EXERCISE DIRECTIONS: The lines to repeat are those below from the one containing "database structure (normalized)" down to the one containing "- look up the", both included; reproduce them exactly and nothing else.

DATASET RECORDS:
________
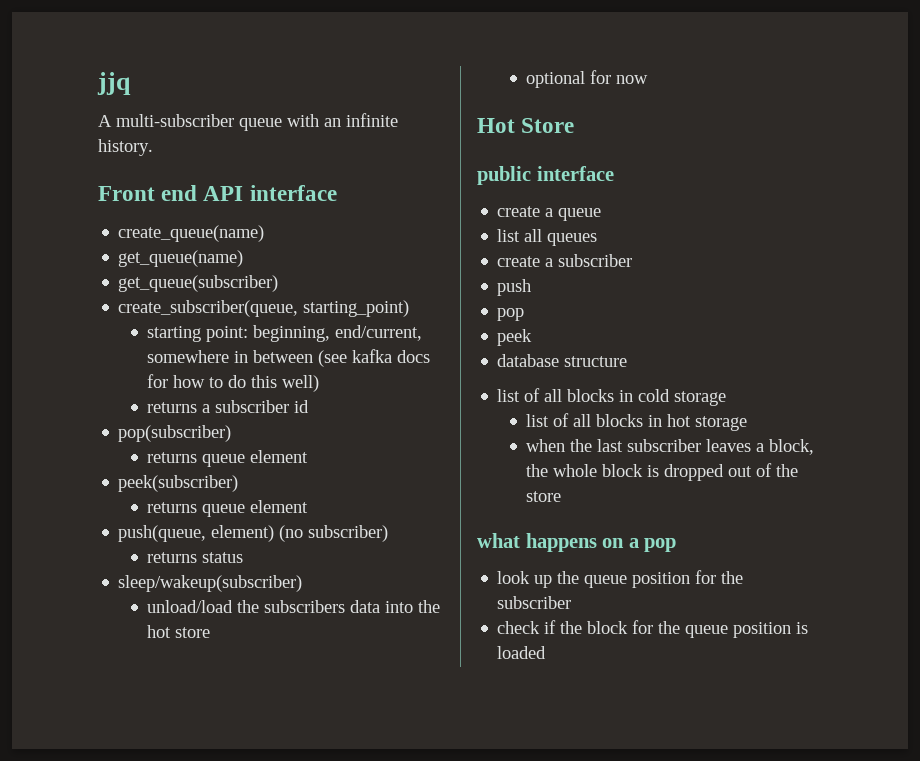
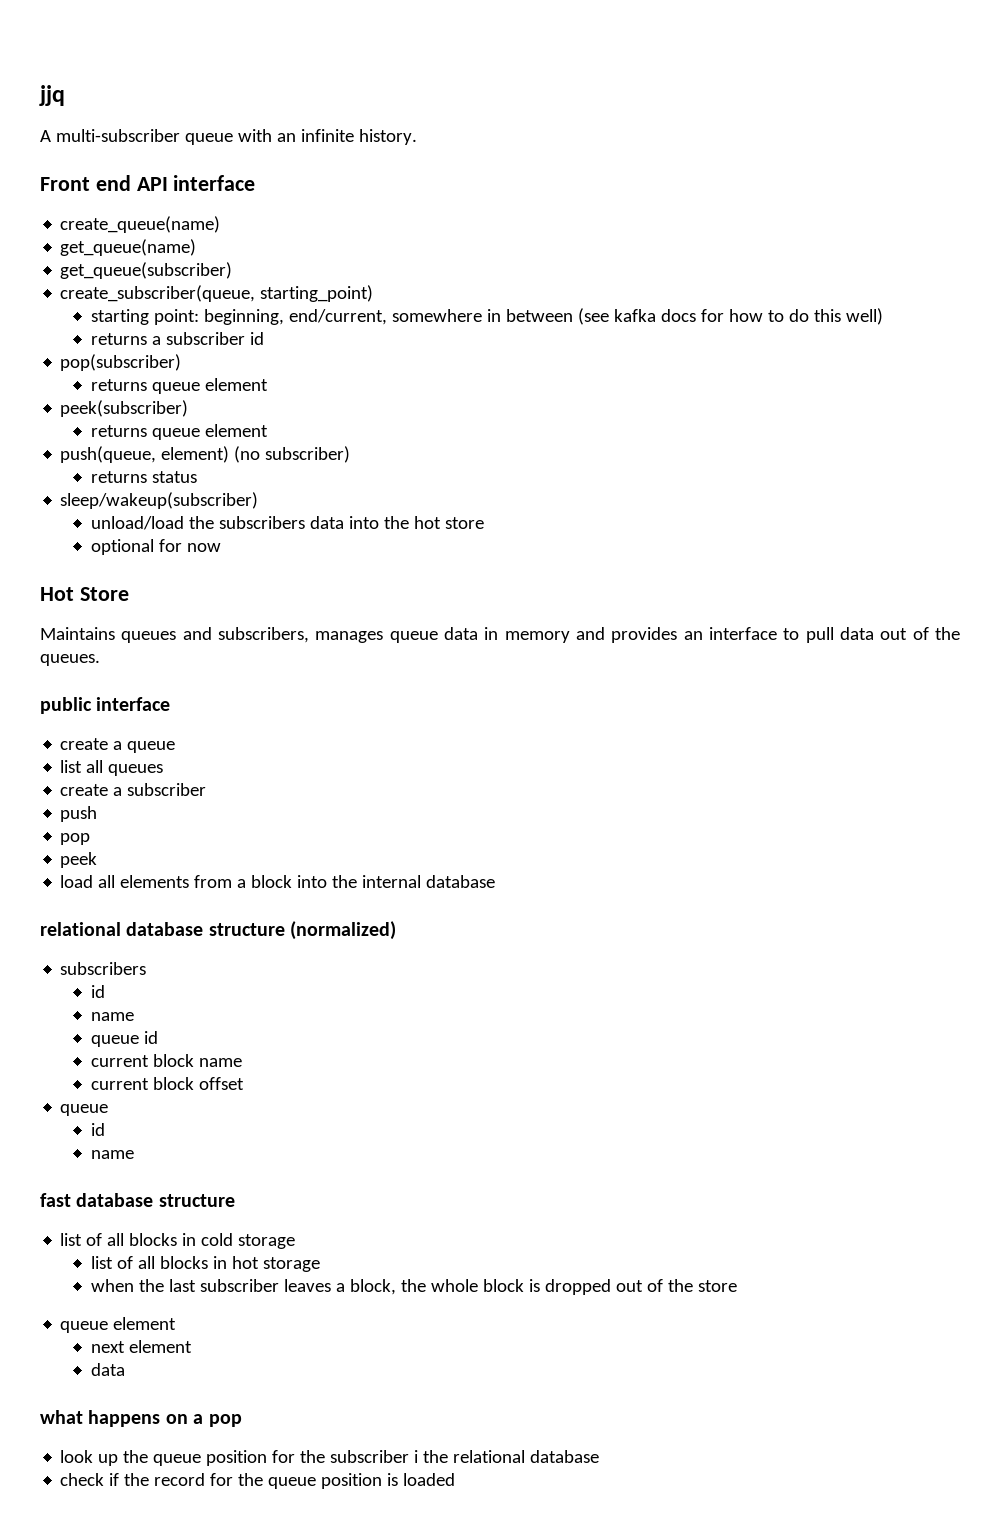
+ Maintains queues and subscribers, manages queue data in memory and provides an interface to pull data out of the queues.
- database structure
+ load all elements from a block into the internal database
+ relational database structure (normalized)
+ subscribers
+ id
+ name
+ queue id
+ current block name
+ current block offset
+ queue
+ id
+ name
+ fast database structure
  when the last subscriber leaves a block, the whole block is dropped out of the store
+ queue element
+ next element
+ data
- look up the queue position for the subscriber
+ look up the queue position for the subscriber i the relational database
- check if the block for the queue position is loaded
+ check if the record for the queue position is loaded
________
RESULT:
+ relational database structure (normalized)
+ subscribers
+ id
+ name
+ queue id
+ current block name
+ current block offset
+ queue
+ id
+ name
+ fast database structure
  when the last subscriber leaves a block, the whole block is dropped out of the store
+ queue element
+ next element
+ data
- look up the queue position for the subscriber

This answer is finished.